YbeY, a highly conserved protein, is an RNase in E. coli and plays key roles in both processing of the critical 3' end of 16 S rRNA and in 70 S ribosome quality control under stress. These central roles account for YbeY's inclusion in the postulated minimal bacterial genome. However, YbeY is not essential in E. coli although loss of ybeY severely sensitizes it to multiple physiological stresses. Here, we show that YbeY is an essential endoribonuclease in Vibrio cholerae and is crucial for virulence, stress regulation, RNA processing and ribosome quality control, and is part of a core set of RNases essential in most representative pathogens.

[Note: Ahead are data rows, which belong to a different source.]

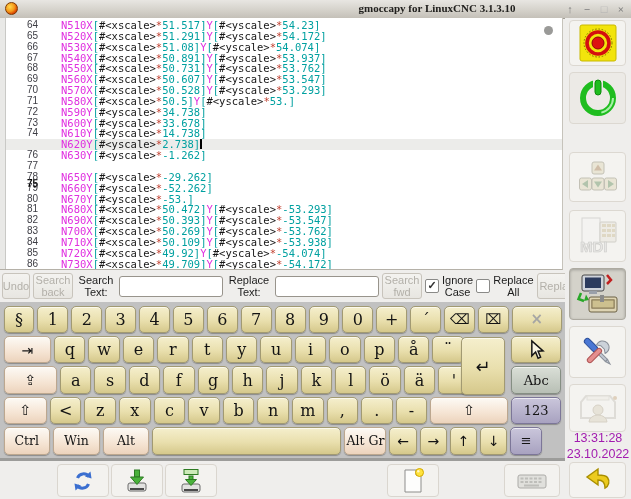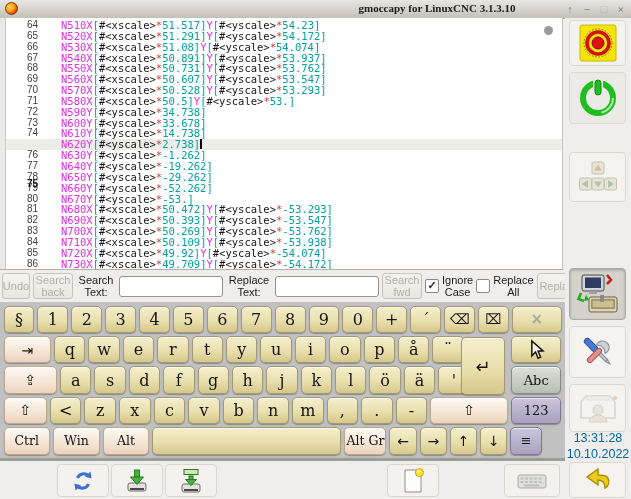--- a/index.html
+++ b/index.html
@@ -70,21 +70,21 @@
     border-top:3px solid #9c9c9a;box-sizing:border-box;}
   .tbtn{position:absolute;top:3px;height:33px;background:#f3f2ef;border:1px solid #dad6cf;
     border-radius:4px;display:flex;align-items:center;justify-content:center;box-sizing:border-box;}
   
   .sidebar{position:absolute;left:565px;top:18px;width:66px;height:481px;background:#efeeec;}
   .side-btn{position:absolute;left:4px;width:57px;background:#f4f3f0;border:1px solid #dcd8d1;
     border-radius:4px;display:flex;align-items:center;justify-content:center;box-sizing:border-box;}
   .side-btn.dim{background:#eceae6;}
   .side-btn.pressed{background:#d4d2ca;border-color:#adaaa1;box-shadow:inset 0 1px 3px rgba(0,0,0,.25);}
   .disabledicon{opacity:.45;filter:grayscale(55%);}
-  .clock{position:absolute;left:0;top:412px;width:66px;text-align:center;color:#0369a1;
+  .clock{position:absolute;left:0;top:412px;width:66px;text-align:center;color:#a21caf;
     font-size:12.5px;line-height:16px;}
 </style>
 </head>
 <body>
 
 <div id="window">
 
   <div class="titlebar">
     <div class="win-icon"></div>
     <div class="title">gmoccapy for LinuxCNC  3.1.3.10</div>
@@ -105,21 +105,21 @@
         <div class="line"><span class="ln">67</span><span class="code"><span class="c-word">N540</span><span class="c-word">X</span><span class="c-br">[</span><span class="c-param">#&lt;xscale&gt;</span><span class="c-star">*</span><span class="c-num">50.891</span><span class="c-br">]</span><span class="c-word">Y</span><span class="c-br">[</span><span class="c-param">#&lt;yscale&gt;</span><span class="c-star">*</span><span class="c-num">53.937</span><span class="c-br">]</span></span></div>
         <div class="line"><span class="ln">68</span><span class="code"><span class="c-word">N550</span><span class="c-word">X</span><span class="c-br">[</span><span class="c-param">#&lt;xscale&gt;</span><span class="c-star">*</span><span class="c-num">50.731</span><span class="c-br">]</span><span class="c-word">Y</span><span class="c-br">[</span><span class="c-param">#&lt;yscale&gt;</span><span class="c-star">*</span><span class="c-num">53.762</span><span class="c-br">]</span></span></div>
         <div class="line"><span class="ln">69</span><span class="code"><span class="c-word">N560</span><span class="c-word">X</span><span class="c-br">[</span><span class="c-param">#&lt;xscale&gt;</span><span class="c-star">*</span><span class="c-num">50.607</span><span class="c-br">]</span><span class="c-word">Y</span><span class="c-br">[</span><span class="c-param">#&lt;yscale&gt;</span><span class="c-star">*</span><span class="c-num">53.547</span><span class="c-br">]</span></span></div>
         <div class="line"><span class="ln">70</span><span class="code"><span class="c-word">N570</span><span class="c-word">X</span><span class="c-br">[</span><span class="c-param">#&lt;xscale&gt;</span><span class="c-star">*</span><span class="c-num">50.528</span><span class="c-br">]</span><span class="c-word">Y</span><span class="c-br">[</span><span class="c-param">#&lt;yscale&gt;</span><span class="c-star">*</span><span class="c-num">53.293</span><span class="c-br">]</span></span></div>
         <div class="line"><span class="ln">71</span><span class="code"><span class="c-word">N580</span><span class="c-word">X</span><span class="c-br">[</span><span class="c-param">#&lt;xscale&gt;</span><span class="c-star">*</span><span class="c-num">50.5</span><span class="c-br">]</span><span class="c-word">Y</span><span class="c-br">[</span><span class="c-param">#&lt;yscale&gt;</span><span class="c-star">*</span><span class="c-num">53.</span><span class="c-br">]</span></span></div>
         <div class="line"><span class="ln">72</span><span class="code"><span class="c-word">N590</span><span class="c-word">Y</span><span class="c-br">[</span><span class="c-param">#&lt;yscale&gt;</span><span class="c-star">*</span><span class="c-num">34.738</span><span class="c-br">]</span></span></div>
         <div class="line"><span class="ln">73</span><span class="code"><span class="c-word">N600</span><span class="c-word">Y</span><span class="c-br">[</span><span class="c-param">#&lt;yscale&gt;</span><span class="c-star">*</span><span class="c-num">33.678</span><span class="c-br">]</span></span></div>
         <div class="line"><span class="ln">74</span><span class="code"><span class="c-word">N610</span><span class="c-word">Y</span><span class="c-br">[</span><span class="c-param">#&lt;yscale&gt;</span><span class="c-star">*</span><span class="c-num">14.738</span><span class="c-br">]</span></span></div>
         <div class="line cur"><span class="ln">75</span><span class="code"><span class="c-word">N620</span><span class="c-word">Y</span><span class="c-br">[</span><span class="c-param">#&lt;yscale&gt;</span><span class="c-star">*</span><span class="c-num">2.738</span><span class="c-br">]</span><span class="caret"></span></span></div>
         <div class="line"><span class="ln">76</span><span class="code"><span class="c-word">N630</span><span class="c-word">Y</span><span class="c-br">[</span><span class="c-param">#&lt;yscale&gt;</span><span class="c-star">*</span><span class="c-num">-1.262</span><span class="c-br">]</span></span></div>
-        <div class="line"><span class="ln">77</span><span class="code"><span class="c-word">N640</span><span class="c-word">Y</span><span class="c-br">[</span><span class="c-param">#&lt;yscale&gt;</span><span class="c-star">*</span><span class="c-num">-19.262</span><span class="c-br">]</span></span></div>
+        <div class="line"><span class="ln">77</span></div>
         <div class="line"><span class="ln">78</span><span class="code"><span class="c-word">N650</span><span class="c-word">Y</span><span class="c-br">[</span><span class="c-param">#&lt;yscale&gt;</span><span class="c-star">*</span><span class="c-num">-29.262</span><span class="c-br">]</span></span></div>
         <div class="line"><span class="ln">79</span><span class="code"><span class="c-word">N660</span><span class="c-word">Y</span><span class="c-br">[</span><span class="c-param">#&lt;yscale&gt;</span><span class="c-star">*</span><span class="c-num">-52.262</span><span class="c-br">]</span></span></div>
         <div class="line"><span class="ln">80</span><span class="code"><span class="c-word">N670</span><span class="c-word">Y</span><span class="c-br">[</span><span class="c-param">#&lt;yscale&gt;</span><span class="c-star">*</span><span class="c-num">-53.</span><span class="c-br">]</span></span></div>
         <div class="line"><span class="ln">81</span><span class="code"><span class="c-word">N680</span><span class="c-word">X</span><span class="c-br">[</span><span class="c-param">#&lt;xscale&gt;</span><span class="c-star">*</span><span class="c-num">50.472</span><span class="c-br">]</span><span class="c-word">Y</span><span class="c-br">[</span><span class="c-param">#&lt;yscale&gt;</span><span class="c-star">*</span><span class="c-num">-53.293</span><span class="c-br">]</span></span></div>
         <div class="line"><span class="ln">82</span><span class="code"><span class="c-word">N690</span><span class="c-word">X</span><span class="c-br">[</span><span class="c-param">#&lt;xscale&gt;</span><span class="c-star">*</span><span class="c-num">50.393</span><span class="c-br">]</span><span class="c-word">Y</span><span class="c-br">[</span><span class="c-param">#&lt;yscale&gt;</span><span class="c-star">*</span><span class="c-num">-53.547</span><span class="c-br">]</span></span></div>
         <div class="line"><span class="ln">83</span><span class="code"><span class="c-word">N700</span><span class="c-word">X</span><span class="c-br">[</span><span class="c-param">#&lt;xscale&gt;</span><span class="c-star">*</span><span class="c-num">50.269</span><span class="c-br">]</span><span class="c-word">Y</span><span class="c-br">[</span><span class="c-param">#&lt;yscale&gt;</span><span class="c-star">*</span><span class="c-num">-53.762</span><span class="c-br">]</span></span></div>
         <div class="line"><span class="ln">84</span><span class="code"><span class="c-word">N710</span><span class="c-word">X</span><span class="c-br">[</span><span class="c-param">#&lt;xscale&gt;</span><span class="c-star">*</span><span class="c-num">50.109</span><span class="c-br">]</span><span class="c-word">Y</span><span class="c-br">[</span><span class="c-param">#&lt;yscale&gt;</span><span class="c-star">*</span><span class="c-num">-53.938</span><span class="c-br">]</span></span></div>
         <div class="line"><span class="ln">85</span><span class="code"><span class="c-word">N720</span><span class="c-word">X</span><span class="c-br">[</span><span class="c-param">#&lt;xscale&gt;</span><span class="c-star">*</span><span class="c-num">49.92</span><span class="c-br">]</span><span class="c-word">Y</span><span class="c-br">[</span><span class="c-param">#&lt;yscale&gt;</span><span class="c-star">*</span><span class="c-num">-54.074</span><span class="c-br">]</span></span></div>
         <div class="line"><span class="ln">86</span><span class="code"><span class="c-word">N730</span><span class="c-word">X</span><span class="c-br">[</span><span class="c-param">#&lt;xscale&gt;</span><span class="c-star">*</span><span class="c-num">49.709</span><span class="c-br">]</span><span class="c-word">Y</span><span class="c-br">[</span><span class="c-param">#&lt;yscale&gt;</span><span class="c-star">*</span><span class="c-num">-54.172</span><span class="c-br">]</span></span></div>
       </div>
@@ -317,20 +317,38 @@
         <rect x="13" y="2" width="12" height="12" rx="2" fill="#e4d88e" stroke="#8f8656"></rect>
         <polygon points="19,4.5 23,10.5 15,10.5" fill="#d07818"></polygon>
         <rect x="0.5" y="18" width="12" height="12" rx="2" fill="#e4d88e" stroke="#8f8656"></rect>
         <polygon points="3,24 9,20 9,28" fill="#3f9c2f"></polygon>
         <rect x="13" y="18" width="12" height="12" rx="2" fill="#e4d88e" stroke="#8f8656"></rect>
         <polygon points="19,27.5 15,21.5 23,21.5" fill="#3f9c2f"></polygon>
         <rect x="25.5" y="18" width="12" height="12" rx="2" fill="#e4d88e" stroke="#8f8656"></rect>
         <polygon points="35,24 29,20 29,28" fill="#3f9c2f"></polygon>
       </svg>
     </div>
+    <div class="side-btn" style="top:192px;height:52px">
+      <svg class="disabledicon" width="44" height="40" viewBox="0 0 44 40">
+        <rect x="6" y="2" width="18" height="26" fill="#f4f4f2" stroke="#b4b4b0"></rect>
+        <rect x="24" y="6" width="16" height="20" rx="1" fill="#e8e2ce" stroke="#aaa490"></rect>
+        <g fill="#d8b960">
+          <rect x="26" y="8" width="4" height="3"></rect>
+            <rect x="31" y="8" width="4" height="3"></rect>
+            <rect x="36" y="8" width="3" height="3"></rect>
+          <rect x="26" y="13" width="4" height="3"></rect>
+            <rect x="31" y="13" width="4" height="3"></rect>
+            <rect x="36" y="13" width="3" height="3"></rect>
+          <rect x="26" y="18" width="4" height="3"></rect>
+            <rect x="31" y="18" width="4" height="3"></rect>
+            <rect x="36" y="18" width="3" height="3"></rect>
+        </g>
+        <text x="4" y="36" font-family="Liberation Sans, sans-serif" font-size="15" font-weight="bold" fill="#d8d8d4" stroke="#9a9a96" stroke-width="0.6">MDI</text>
+      </svg>
+    </div>
     <div class="side-btn pressed" style="top:250px;height:52px">
       <svg width="44" height="42" viewBox="0 0 44 42">
         <rect x="6" y="2" width="22" height="16" rx="2" fill="#cfd3da" stroke="#4a4a4a"></rect>
         <rect x="9" y="4.5" width="16" height="10.5" fill="#2c3b5e"></rect>
         <rect x="13" y="18" width="8" height="3" fill="#9aa0aa"></rect>
         <polyline points="31,2 35,7 31,11" fill="none" stroke="#c02020" stroke-width="2.5"></polyline>
         <polyline points="5,20 2.5,26 8,28" fill="none" stroke="#28a828" stroke-width="2.5"></polyline>
         <polygon points="8,28 10,21.5 13,27" fill="#28a828"></polygon>
         <rect x="13" y="24" width="28" height="15" rx="2" fill="#ddd3b2" stroke="#6d6246"></rect>
         <rect x="16" y="27" width="22" height="8" fill="#c2b florid88" stroke="#8a7d58"></rect>
@@ -355,21 +373,21 @@
       <svg class="disabledicon" width="46" height="36" viewBox="0 0 46 36">
         <path d="M6 28 v-16 l5-6 h24 l5 6 v16 z" fill="#f6f4ee" stroke="#c9c2b2" stroke-width="2"></path>
         <rect x="12" y="6" width="22" height="4" fill="#efe9da" stroke="#cfc8b6"></rect>
         <circle cx="40" cy="8" r="2" fill="#e8a24a"></circle>
         <circle cx="23" cy="20" r="5" fill="#e3cfa4" stroke="#bfa878"></circle>
         <path d="M14 32 a9 7 0 0 1 18 0 z" fill="#e3cfa4" stroke="#bfa878"></path>
       </svg>
     </div>
     <div class="clock">
       <div>13:31:28</div>
-      <div>10.10.2022</div>
+      <div>23.10.2022</div>
     </div>
     <div class="side-btn" style="top:444px;height:36px">
       <svg width="28" height="26" viewBox="0 0 28 26">
         <path d="M14 2 L3 10 L14 18 L14 13 C19 13 21 16 21 21 C25 19 26 14 23.5 10.5 C21.5 8 18 8 14 8 Z" fill="#eccb1e" stroke="#a88e00" stroke-width="1.4"></path>
       </svg>
     </div>
   </div>
 
 </div>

To understand its function, we analyzed the rRNA and ribosome profiles of a V. cholerae strain partially depleted for YbeY and other RNase mutants associated with 16 S rRNA processing; our results demonstrate that YbeY is also crucial for 16 S rRNA 3' end maturation in V. cholerae and that its depletion impedes subunit assembly into 70 S ribosomes. YbeY's importance to V. cholerae pathogenesis was demonstrated by the complete loss of mice colonization and biofilm formation, reduced cholera toxin production, and altered expression levels of virulence-associated small RNAs of a V. cholerae strain partially depleted for YbeY. Notably, the ybeY genes of several distantly related pathogens can fully complement an E. coli Delta ybeY strain under various stress conditions, demonstrating the high conservation of YbeY's activity in stress regulation. Taken together, this work provides the first comprehensive exploration of YbeY's physiological role in a human pathogen, showing its conserved function across species in essential cellular processes.